Un véritable Bien Commun pour moins de laissés pour compte

Une volonté de bien commun uniquement matériel, sans référence aux valeurs chrétiennes, est conduite à laisser pour compte une large partie de la population. Galvaudée, la notion de bien commun mériterait de retrouver sa juste place dans l’économie étatique et mondiale.

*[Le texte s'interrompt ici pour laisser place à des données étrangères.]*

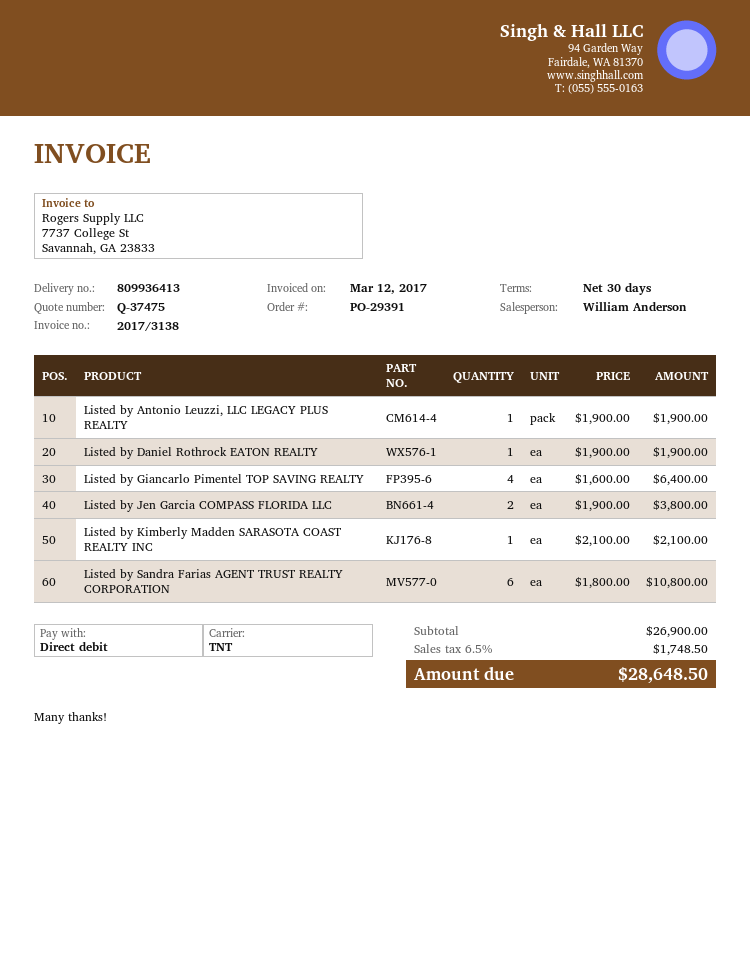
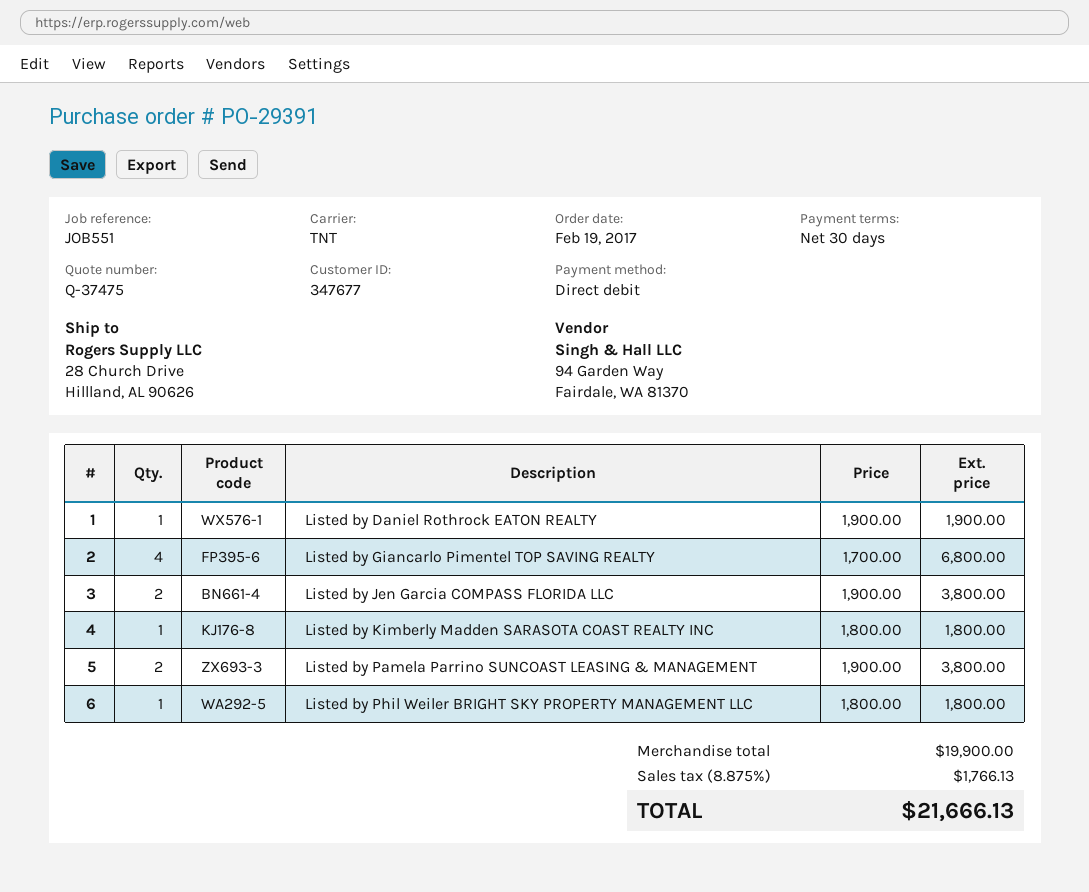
Listed by Antonio Leuzzi, LLC LEGACY PLUS REALTY: 1 x 1900.00 = 1900.00 -> none
Listed by Giancarlo Pimentel TOP SAVING REALTY: 4 x 1600.00 = 6400.00 -> 4 x 1700.00 = 6800.00
Listed by Kimberly Madden SARASOTA COAST REALTY INC: 1 x 2100.00 = 2100.00 -> 1 x 1800.00 = 1800.00
Listed by Sandra Farias AGENT TRUST REALTY CORPORATION: 6 x 1800.00 = 10800.00 -> none
Listed by Pamela Parrino SUNCOAST LEASING & MANAGEMENT: none -> 2 x 1900.00 = 3800.00
Listed by Phil Weiler BRIGHT SKY PROPERTY MANAGEMENT LLC: none -> 1 x 1800.00 = 1800.00
subtotal: 26900.00 -> 19900.00
tax: 6.5% = 1748.50 -> 8.875% = 1766.13
total: 28648.50 -> 21666.13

Discours officiels et médiatiques mentionnent, depuis quelques années déjà mais sans en définir le contenu, le « bien commun ». Tandis que chacun est invité à y mettre ce qu’il veut, l’interrogation est d’autant plus vive chez l’historien que les Modernes avaient, dès le XVIIIe siècle, substitué au bien commun traditionnel la notion d’« intérêt général ». Au gré des générations et comme par hésitation sur le qualificatif le plus approprié, la diversification s’est faite avec « intérêt national », « intérêt public ». Le but recherché était de faire oublier le concept « bien commun » qu’avaient formulé les théologiens catholiques pour désigner un véritable trésor à garder.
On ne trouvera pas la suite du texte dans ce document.